Dainese spezza l’incantesimo nella città del Tricolore

Alberto Dainese (Dsm) trionfa a Reggio Emilia

Il corridore di Abano Terme della Dsm batte in volata Gaviria, Consonni e Demare. “Dedicata a tutti quelli che hanno creduto in me”

REGGIO EMILIA. Si chiama Alberto Dainese, è un padovano di Abano Terme Ha 24 anni, la faccia pulita d’un giovane che ha coronato il suo sogno. Prima tappa vinta al Giro, la corsa finora più importante della carriera. Prima frazione vinta da un italiano in questa corsa rosa, un trionfo, guarda caso, ottenuto a Reggio Emilia, la città del Tricolore.

Ma, soprattutto, il veneto ha fatto un capolavoro tecnico in volata, dimostrando potenza e scaltrezza degna d’un grande sprinter.

La volatona di Reggio Emilia

Tappa piattissima, il belga Dries De Bondt (Alpecin-Fenix) che sogna il colpaccio ma viene preso dal gruppo affamato all’ultimo chilometro. La Groupama di Arnaud Demare prepara alla grande il botto, Fernando Gaviria (Uae), rabbia di uno che vuole tornare a vincere al Giro dopo anni, pregusta il sorpasso. Ma non fa i conti con Dainese. Spettacolare.

Rimonta poderosa, sorpasso anche a Simone Consonni (Covidis), che punta a fare lo stesso. E vittoria. Netta. Bellissima. Un dato preso da Velòn, la “bibbia” del ciclismo tecnologico: Gaviria ha raggiunto in volata una velocità massima di 75 km/h sprigionando 1.500 watt di potenza.

Festa grande in casa Dsm a fine tappa

Dainese ha fatto di più. È salito sul podio, ha trovato la bottiglia di Prosecco aperta per evitare guai, ma vista l’origine veneta se la sarebbe cavata, poi si è “sciolto”, prima al “Processo alla tappa” Rai, quindi davanti ai giornalisti. Intanto in tv s’è preso i complimenti d’un grande come Alessandro Petacchi e di una conterranea come la brava Giada Borgato. Poi ha raccontato: passione per il basket da bimbo (ha ancora un canestro in giardino ad Abano), non cresce, si butta sul ciclismo perché a casa dei nonni guarda le corse in tv.

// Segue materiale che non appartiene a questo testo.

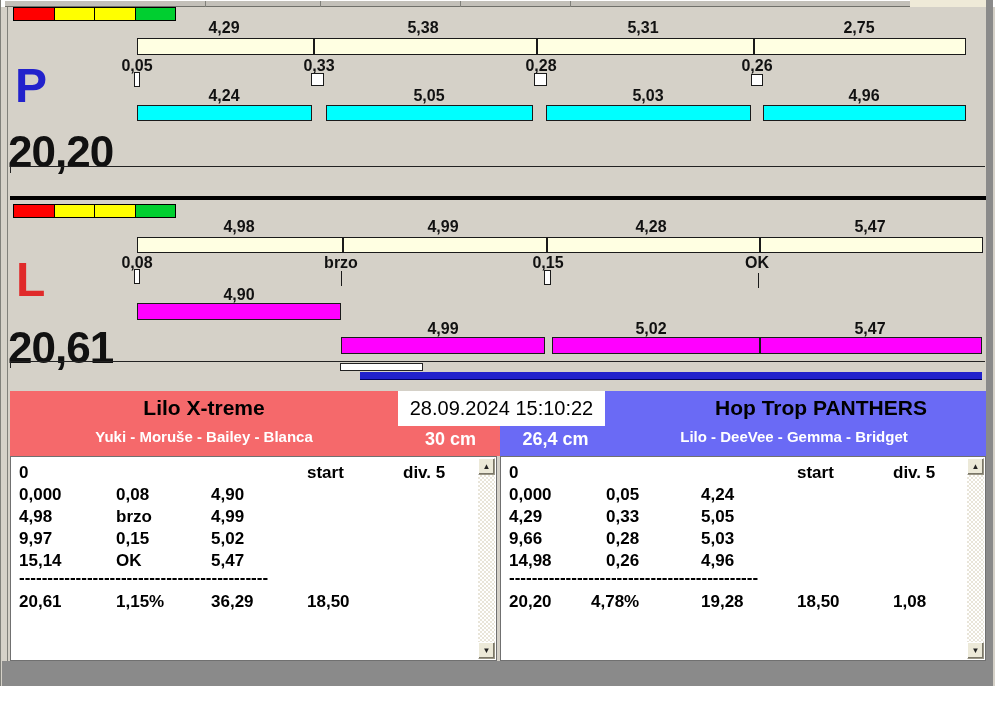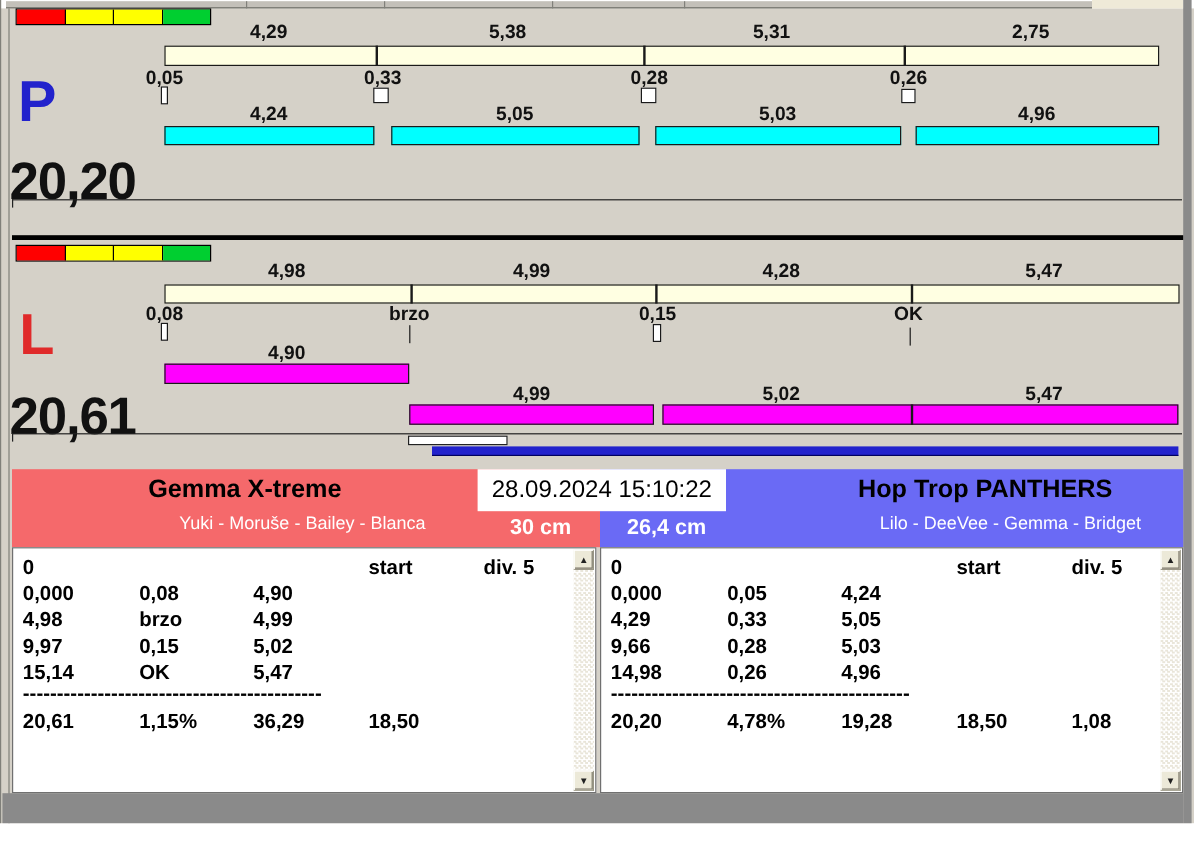--- a/index.html
+++ b/index.html
@@ -160,7 +160,7 @@
     <div class="hdr" style="left:10px;top:391px;width:490px;background:#F5696B;"></div>
     <div class="hdr" style="left:500px;top:391px;width:486px;background:#6A6AF5;"></div>
 
-    <div class="hdr-title" style="left:10px;top:396px;width:388px;">Gemma X-treme</div>
+    <div class="hdr-title" style="left:10px;top:396px;width:388px;">Lilo X-treme</div>
     <div class="hdr-dogs" style="left:10px;top:428px;width:388px;">Yuki - Moruše - Bailey - Blanca</div>
     <div class="hdr-height" style="left:398px;top:429px;width:105px;">30 cm</div>
 

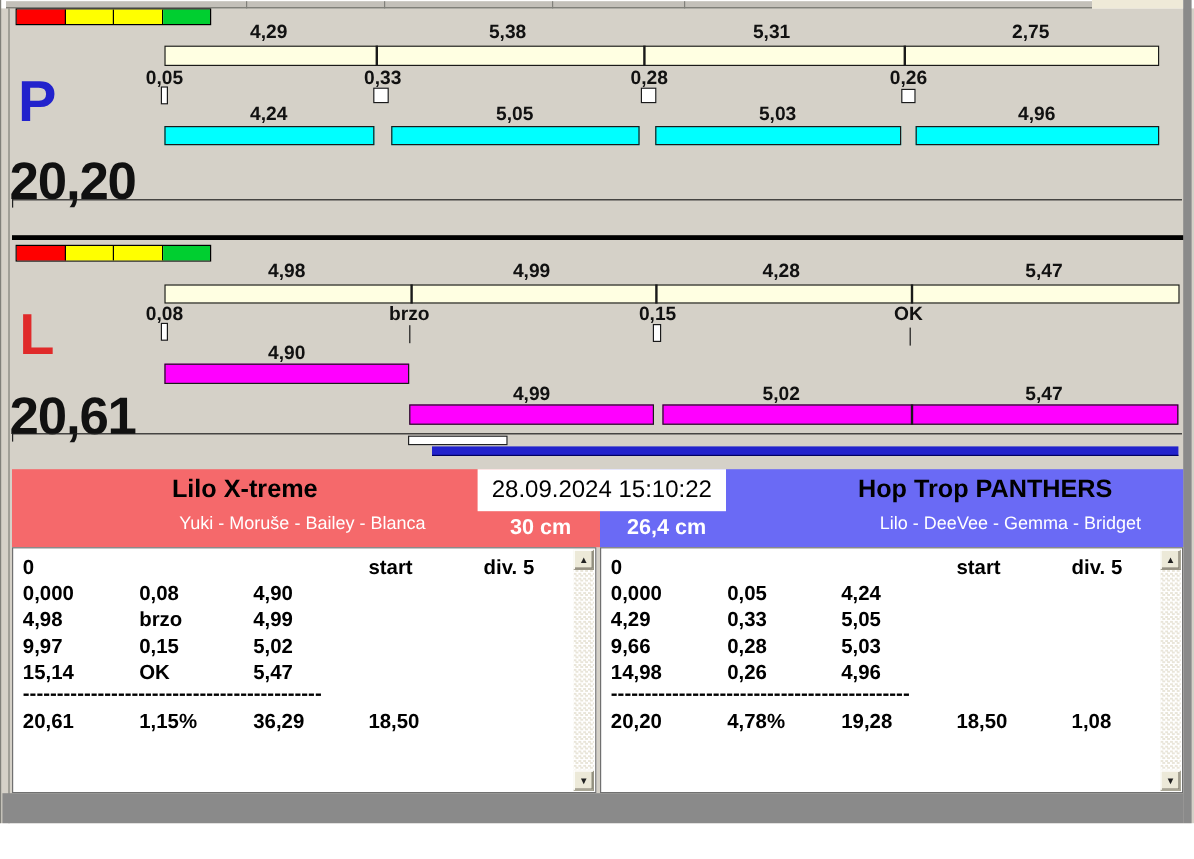--- a/index.html
+++ b/index.html
@@ -22,7 +22,7 @@
   .traffic .seg:last-child{border-right:none;}
   .hdr{position:absolute;height:65px;}
   .hdr-title{position:absolute;font-weight:bold;font-size:21px;color:#000;text-align:center;white-space:nowrap;}
-  .hdr-dogs{position:absolute;font-weight:normal;font-size:15px;color:#fff;text-align:center;white-space:nowrap;padding-left:48px;}
+  .hdr-dogs{position:absolute;font-weight:bold;font-size:15px;color:#fff;text-align:center;white-space:nowrap;}
   .hdr-height{position:absolute;font-weight:bold;font-size:18px;color:#fff;text-align:center;white-space:nowrap;}
   .datetime{position:absolute;background:#fff;color:#000;font-size:20px;text-align:center;}
   .tbl{position:absolute;background:#fff;border:1px solid #707070;box-sizing:border-box;}

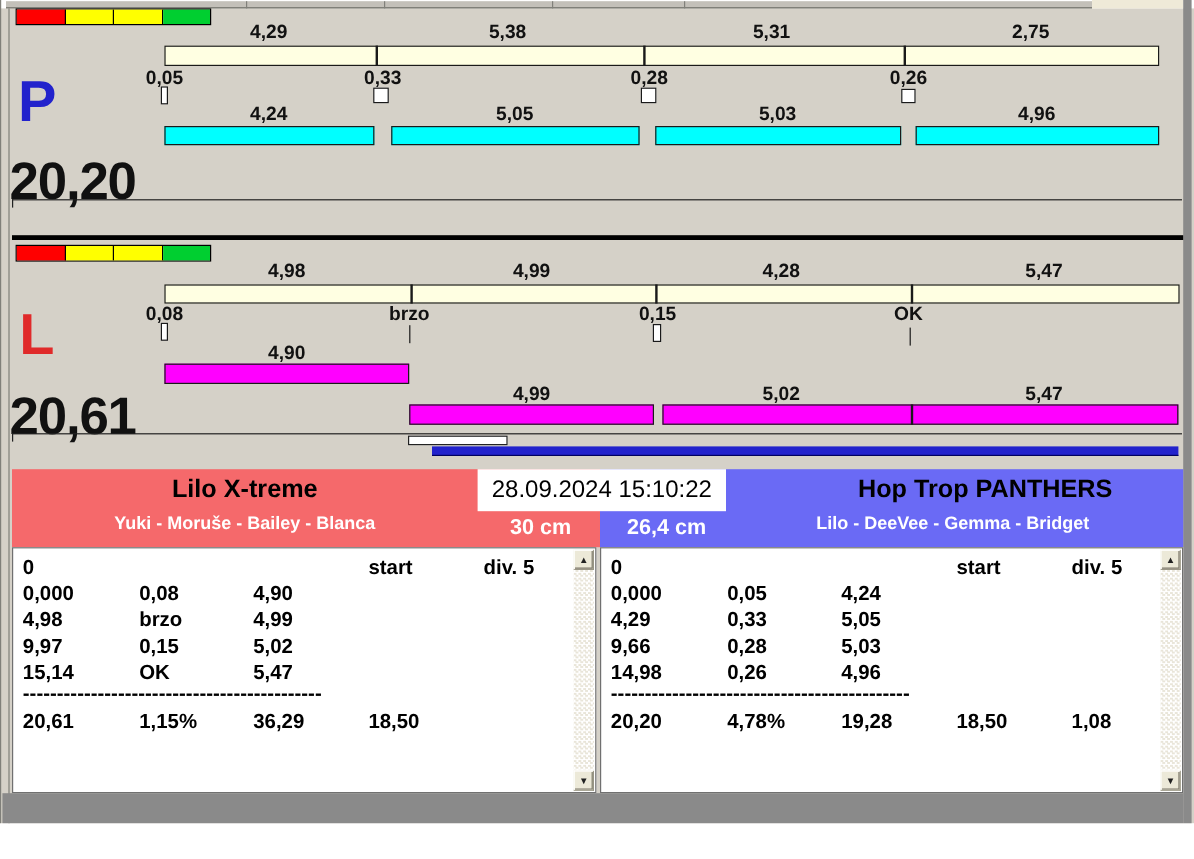--- a/index.html
+++ b/index.html
@@ -229,7 +229,7 @@
       <div class="sep" style="left:8px;top:111px;">--------------------------------------------</div>
 
       <div class="cell" style="left:8px;top:135px;">20,20</div>
-      <div class="cell" style="left:105px;top:135px;">4,78%</div>
+      <div class="cell" style="left:90px;top:135px;">4,78%</div>
       <div class="cell" style="left:200px;top:135px;">19,28</div>
       <div class="cell" style="left:296px;top:135px;">18,50</div>
       <div class="cell" style="left:392px;top:135px;">1,08</div>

La festa di Dainese sul podio

«Ho iniziato col ds Ciano alla scuola ciclismo del Vo Euganeo, poi Zalf Fior, Padovani e dilettanti alla Zalf». Talento, vittorie, piazzamenti.

«Ho corso due anni alla Academy in Olanda - spiega –. Ho imparato tanto là, così come in Italia. Il nostro movimento dicono che sia in crisi, ma invece ci sono talenti e risultati».

Campione d’Europa ad Alkmaar nel 2019 è passato professionista con l’olandese Sunweb, poi diventata Dsm. «Due anni duri – continua – nel 2021 un secondo posto e due terzi alla Vuelta». E questo Giro in salita, fino alla mattna di mercoledì 18 maggio in Romagna.

«Non mi sentivo bene e non avrei dovuto nemmeno fare la volata, puntavamo su Kool. Invece Romain Bardet, il nostro capitano, mi ha pilotato alla grande e ho coronato il mio sogno». Inevitabili le dediche: «A tutti quelli che hanno creduto in me – spiega Alberto – ai miei genitori, alle mie due sorelle, ai miei nonni».

Ora batte gente come Gaviria, Demare («Lo ammiro molto, lo so è francese, ma è così»), Cavendish. S’è preso i complimenti di Petacchi («sei solo all’inizio, continua così», gli ha detto Alejet), dice di preferire lo spritz con l’Aperol invece che il Campari, e chissà, con la il bel carico di consapevolezza con cui ha lasciato la città del Tricolore strizza l’occhio alla scontata volata di casa a Treviso, fra una settimana. Ripensando a quando all’inizio a casa dei nonni le corse in tv gli sembravano solo noiose .

Piccola novità nella generale: Richard Carapaz (Ineos) sprinta a un traguardo volante e rosicchia 3”, sale al secondo posto a 12” dalla maglia rosa Juan Pablo Lopez (Trek), che oggi verso Genova darà spazio ai fuggitivi di giornata e se la caverà.